La situación anterior se vio agravada después de la crisis financiera que se originó en EU en el 2007, la cual tuvo como consecuencia una importante desaceleración de la economía mundial y revisiones de expectativas a la baja para el crecimiento de la zona euro.

El FMI rebajó sus expectativas para el 2011: de 2.5% en el 2008 a 1.7% en el 2009 y en el 2011 a 1.6 por ciento. Este debilitamiento del crecimiento esperado tuvo un efecto negativo sobre las hojas de balance del sector público, lo que implica que para poder mantener sus niveles de gasto debieron aumentar aún más su deuda pública, pues la desaceleración económica mundial agravó sus problemas de financiamiento.

Por ejemplo, en los últimos tres años Grecia incrementó su endeudamiento a mayor velocidad que antes de la crisis. En el 2009 su deuda creció 14.0%; 12.0%, en el 2010, y otro 12.0%, el año pasado.

Los países que proporcionaron una mayor cantidad de recursos a los PIIGS fueron Francia, Alemania, Reino Unido, Holanda y Estados Unidos. Los primeros dos adquirieron 49.0% de la deuda, el primero es tenedor de 31.0% mientras que el segundo, de 18.0 por ciento.

Es importante destacar que Alemania y Francia, al ser los principales tenedores, tienen niveles de endeudamiento por encima de 80% de su PIB.

En concreto, la deuda pública de Alemania y Francia suma 29.7% del PIB de la Unión Europea, mientras que la de los PIIGS suma 27.4 por ciento.
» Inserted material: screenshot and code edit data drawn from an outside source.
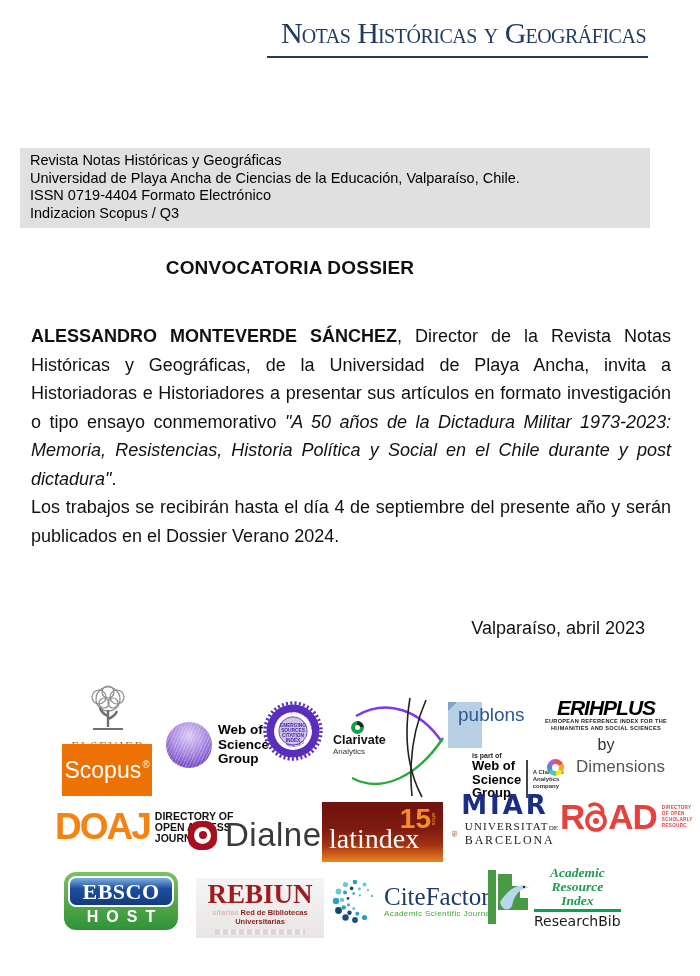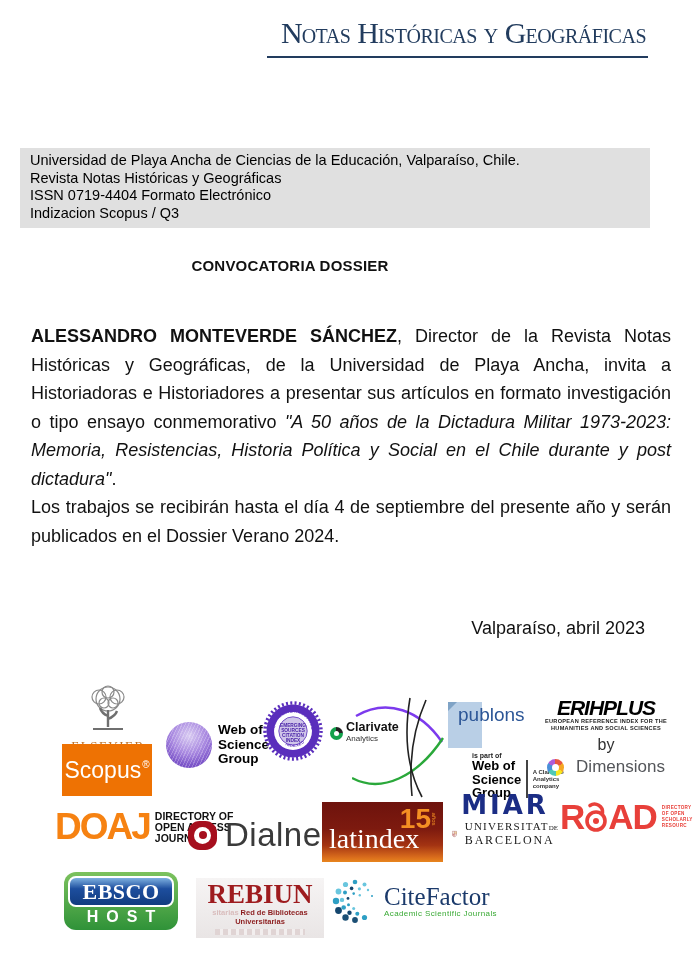--- a/index.html
+++ b/index.html
@@ -20,21 +20,21 @@
   .journal-logo .gap { display:inline-block; width:7px; }
 
   
   .info-box {
     position:absolute; left:20px; top:148px; width:630px; background:#e0e0e0;
     padding:4px 10px 6px 10px; font-size:14.5px; line-height:17.5px; color:#000;
   }
 
   
   .doc-title { position:absolute; left:0; top:257px; width:580px; text-align:center;
-    font-size:15px; font-weight:bold; letter-spacing:0.2px; }
+    font-size:19px; font-weight:bold; letter-spacing:0.2px; }
   .body-text { position:absolute; left:31px; top:322px; width:640px;
     font-size:18px; line-height:28.5px; text-align:justify; }
   .body-text p { margin:0; }
   .date-line { position:absolute; top:618px; right:55px; font-size:18px; }
 
   
   .logo-block { position:absolute; }
   .cc { display:flex; align-items:center; }
 
   
@@ -48,21 +48,21 @@
   .wos { left:166px; top:722px; width:104px; }
   .wos-globe { width:46px; height:46px; border-radius:50%;
     background:
       repeating-linear-gradient(115deg, rgba(255,255,255,0.25) 0 1px, rgba(0,0,0,0) 1px 3px),
       radial-gradient(circle at 50% 30%, #d9ccf2 0%, #a888e0 45%, #7b54c8 75%, #6a41bd 100%);
     flex:0 0 46px; }
   .wos-text { margin-left:6px; font-weight:bold; font-size:13.5px; line-height:14.5px; color:#000; }
   
   .esci { left:262px; top:700px; }
   
-  .clarivate { left:330px; top:721px; }
+  .clarivate { left:330px; top:721px;flex-direction:column; }
   .clarivate-icon { width:13px; height:13px; border-radius:50%;
     background:conic-gradient(#222 0 90deg, #12a14b 90deg 360deg);
     position:relative; flex:0 0 13px; }
   .clarivate-icon::after { content:""; position:absolute; left:4px; top:4px; width:5px; height:5px;
     background:#fff; border-radius:50%; }
   .clarivate-name { margin-left:3px; font-size:12.5px; font-weight:bold; color:#111; line-height:12px; }
   .clarivate-sub { font-size:8px; color:#333; font-weight:normal; }
   
   .swoosh { left:352px; top:694px; }
   
@@ -155,22 +155,22 @@
 </head>
 <body>
 
 <div class="page">
 
   <div class="journal-logo">
     <span class="big">N</span><span class="small">OTAS</span><span class="gap"></span><span class="big">H</span><span class="small">ISTÓRICAS</span><span class="gap"></span><span class="small">Y</span><span class="gap"></span><span class="big">G</span><span class="small">EOGRÁFICAS</span>
   </div>
 
   <div class="info-box">
+    <div>Revista Notas Históricas y Geográficas</div>
     <div>Universidad de Playa Ancha de Ciencias de la Educación, Valparaíso, Chile.</div>
-    <div>Revista Notas Históricas y Geográficas</div>
     <div>ISSN 0719-4404 Formato Electrónico</div>
     <div>Indizacion Scopus / Q3</div>
   </div>
 
   <div class="doc-title">CONVOCATORIA DOSSIER</div>
 
   <div class="body-text">
     <p><b>ALESSANDRO MONTEVERDE SÁNCHEZ</b><span>, Director de la Revista Notas Históricas y Geográficas, de la Universidad de Playa Ancha, invita a Historiadoras e Historiadores a presentar sus artículos en formato investigación o tipo ensayo conmemorativo </span><i>"A 50 años de la Dictadura Militar 1973-2023: Memoria, Resistencias, Historia Política y Social en el Chile durante y post dictadura"</i><span>.</span></p>
     <p>Los trabajos se recibirán hasta el día 4 de septiembre del presente año y serán publicados en el Dossier Verano 2024.</p>
   </div>
@@ -367,14 +367,29 @@
       <circle cx="27.8" cy="17.3" r="1.2" fill="#69c6de"></circle>
         <circle cx="36" cy="12" r="1.2" fill="#69c6de"></circle>
       <circle cx="40" cy="18" r="1" fill="#2e9fc4"></circle>
     </svg>
     <div class="citefactor-text">
       <div class="citefactor-word">CiteFactor</div>
       <div class="citefactor-sub">Academic Scientific Journals</div>
     </div>
   </div>
 
+  <div class="logo-block researchbib cc">
+    <svg width="44" height="60" viewBox="0 0 44 60">
+      <rect x="2" y="2" width="8" height="54" fill="#4a9a45"></rect>
+      <path d="M12 6 h14 v12 h8 v12 h8 v12 h-30 z" fill="#4a9a45"></path>
+      <path d="M14 34 C24 18 38 14 43 20 C36 19 28 26 26 38 C22 44 16 42 14 34 z" fill="#b9d7ea"></path>
+      <circle cx="38" cy="19" r="1.2" fill="#2a2a2a"></circle>
+    </svg>
+    <div class="rb-text">
+      <div class="rb-index">Academic</div>
+      <div class="rb-index">Resource</div>
+      <div class="rb-index">Index</div>
+      <div class="rb-underline"></div>
+      <div class="rb-word">ResearchBib</div>
+    </div>
+  </div>
 
 </div>
 
 </body></html>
Los principales acreedores de la deuda de estos dos países son Reino Unido (con 17.5%), Estados Unidos (con 12.7%) Italia (10.0%), Holanda (10.0%) y Japón (8.5) alcanzando casi 60.0% del total.

Así, un problema que parecería estar focalizado en una región se podría transformar en un asunto mundial si no se cumplen las obligaciones de deuda.

Los programas conjuntos de la Troika (BCE, CE y el FMI) son un recurso que podría ayudar a la resolución de los problemas estructurales pero, al estar conformado por organismos internacionales, los mecanismos para la instrumentación de sus programas son limitados.

Por ello, la salida debe ser mediante las negociaciones y acuerdos entre todas las partes: las autoridades de los países endeudados, organismos internacionales y, en algunos casos, inversionistas privados.

Afortunadamente, en las últimas reuniones se ha observado una alineación de objetivo.

Las medidas que se están tomando ahora podrían representar los primeros pasos de una homologación y mayor regulación de las reglas fiscales para los países de la zona euro.

La deuda emitida por Grecia, Irlanda, Italia, España y Portugal presenta un gran riesgo para sus tenedores en la medida en que las negociaciones no muestren avance.

Si las negociaciones son exitosas con respecto a las finanzas públicas es probable observar una disminución en las primas de riesgos.

*Janneth Quiroz Z., economista senior de Grupo Financiero Ve Por Más.